> **ASSIGNMENT**
Return, from the listing below, each line where the word "span" appears.

> **AVAILABLE DATA**
-----

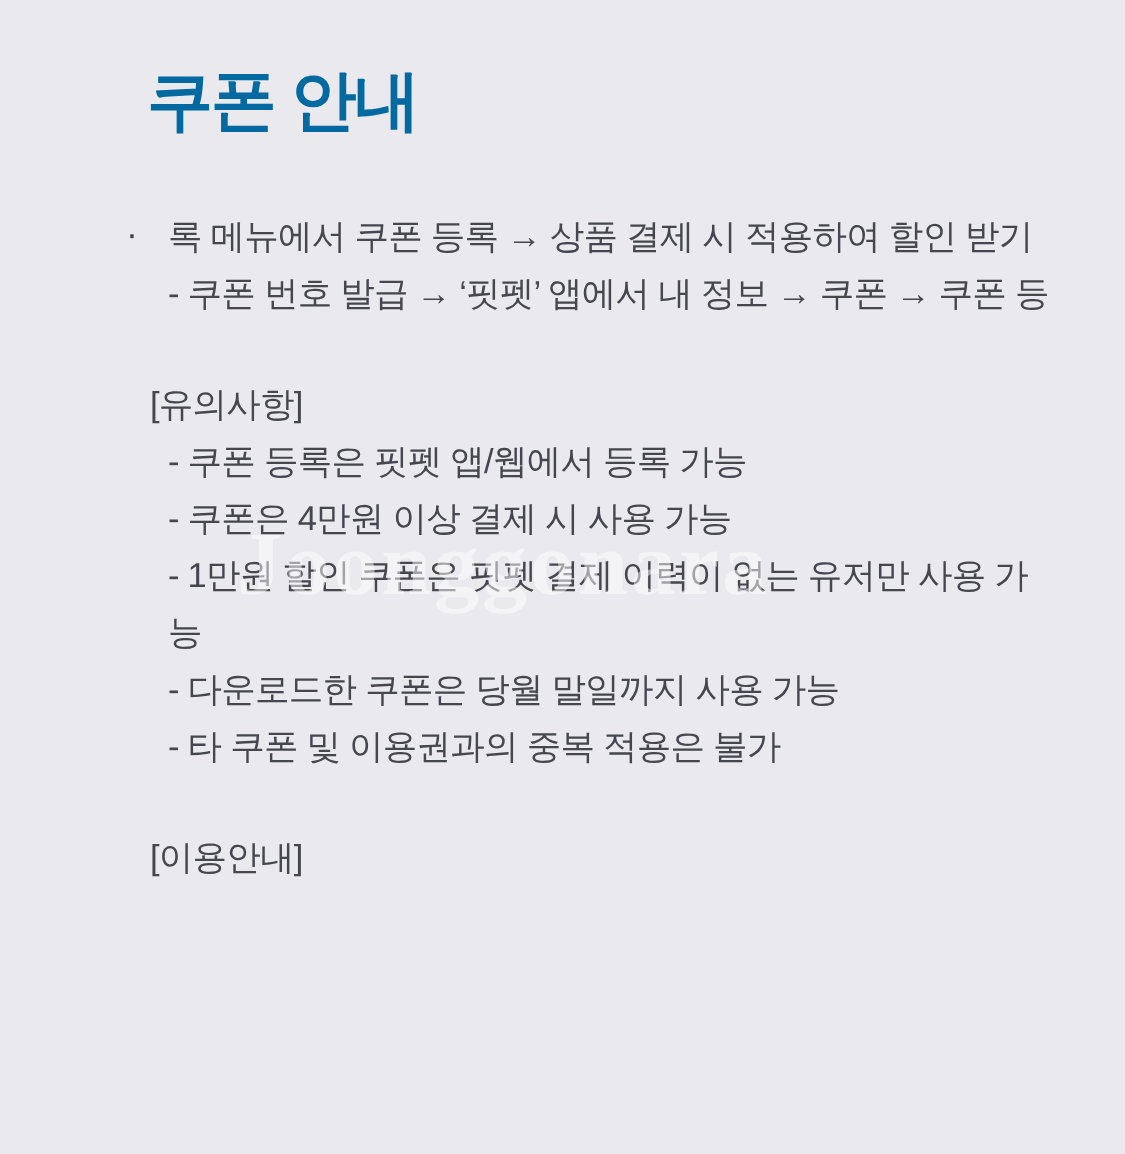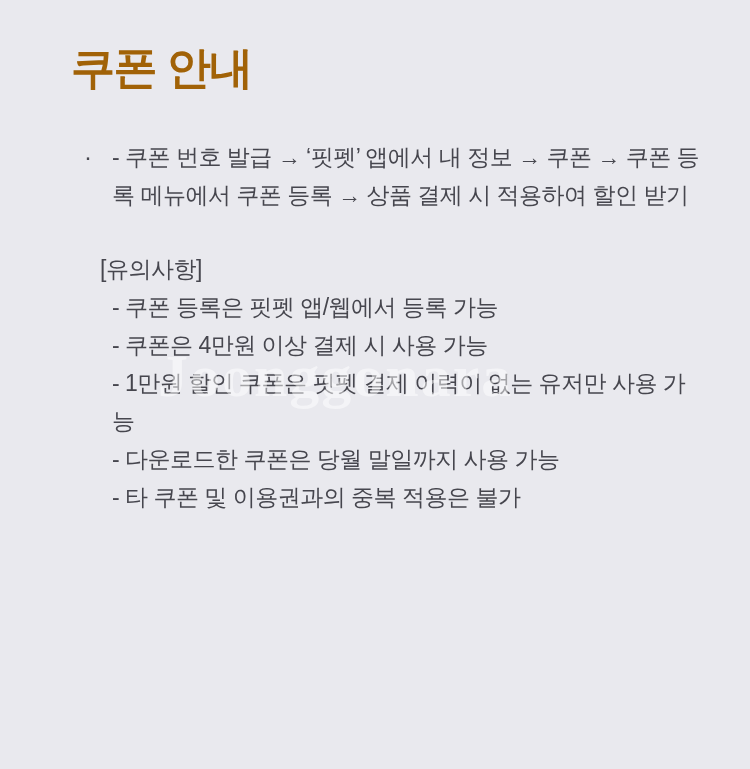--- a/index.html
+++ b/index.html
@@ -9,27 +9,27 @@
   .page {
     position: relative;
     width: 750px;
     height: 769px;
     background: #e9e9ee;
     overflow: hidden;
     font-family: "Liberation Sans", "DejaVu Sans", sans-serif;
   }
   .title {
     position: absolute;
-    left: 71px;
+    left: 98px;
     top: 42px;
     margin: 0;
     font-size: 44px;
     font-weight: 800;
     letter-spacing: -1.5px;
-    color: #a16207;
+    color: #0369a1;
     line-height: 1.2;
   }
   .content {
     position: absolute;
     left: 100px;
     top: 138px;
     width: 600px;
     font-size: 23px;
     line-height: 38px;
     font-weight: 500;
@@ -72,35 +72,38 @@
 <div class="page">
 
   <h1 class="title">쿠폰 안내</h1>
 
   <div class="content">
 
     <section class="section">
       <div class="section-header">
         <span class="bullet">·</span>
       </div>
+      <div class="line">록 메뉴에서 쿠폰 등록 → 상품 결제 시 적용하여 할인 받기</div>
       <div class="line">- 쿠폰 번호 발급 → ‘핏펫’ 앱에서 내 정보 → 쿠폰 → 쿠폰 등</div>
-      <div class="line">록 메뉴에서 쿠폰 등록 → 상품 결제 시 적용하여 할인 받기</div>
     </section>
 
     <section class="section">
       <div class="section-header">
         <span>[유의사항]</span>
       </div>
       <div class="line">- 쿠폰 등록은 핏펫 앱/웹에서 등록 가능</div>
       <div class="line">- 쿠폰은 4만원 이상 결제 시 사용 가능</div>
       <div class="line">- 1만원 할인 쿠폰은 핏펫 결제 이력이 없는 유저만 사용 가능</div>
       <div class="line">- 다운로드한 쿠폰은 당월 말일까지 사용 가능</div>
       <div class="line">- 타 쿠폰 및 이용권과의 중복 적용은 불가</div>
     </section>
 
     <section class="section">
+      <div class="section-header">
+        <span>[이용안내]</span>
+      </div>
     </section>
 
   </div>
 
   <div class="watermark">Joonggonara</div>
 
 </div>
 
 </body></html>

-----

> **SOLUTION TO THE PROBLEM**
         <span class="bullet">·</span>
         <span>[유의사항]</span>
+        <span>[이용안내]</span>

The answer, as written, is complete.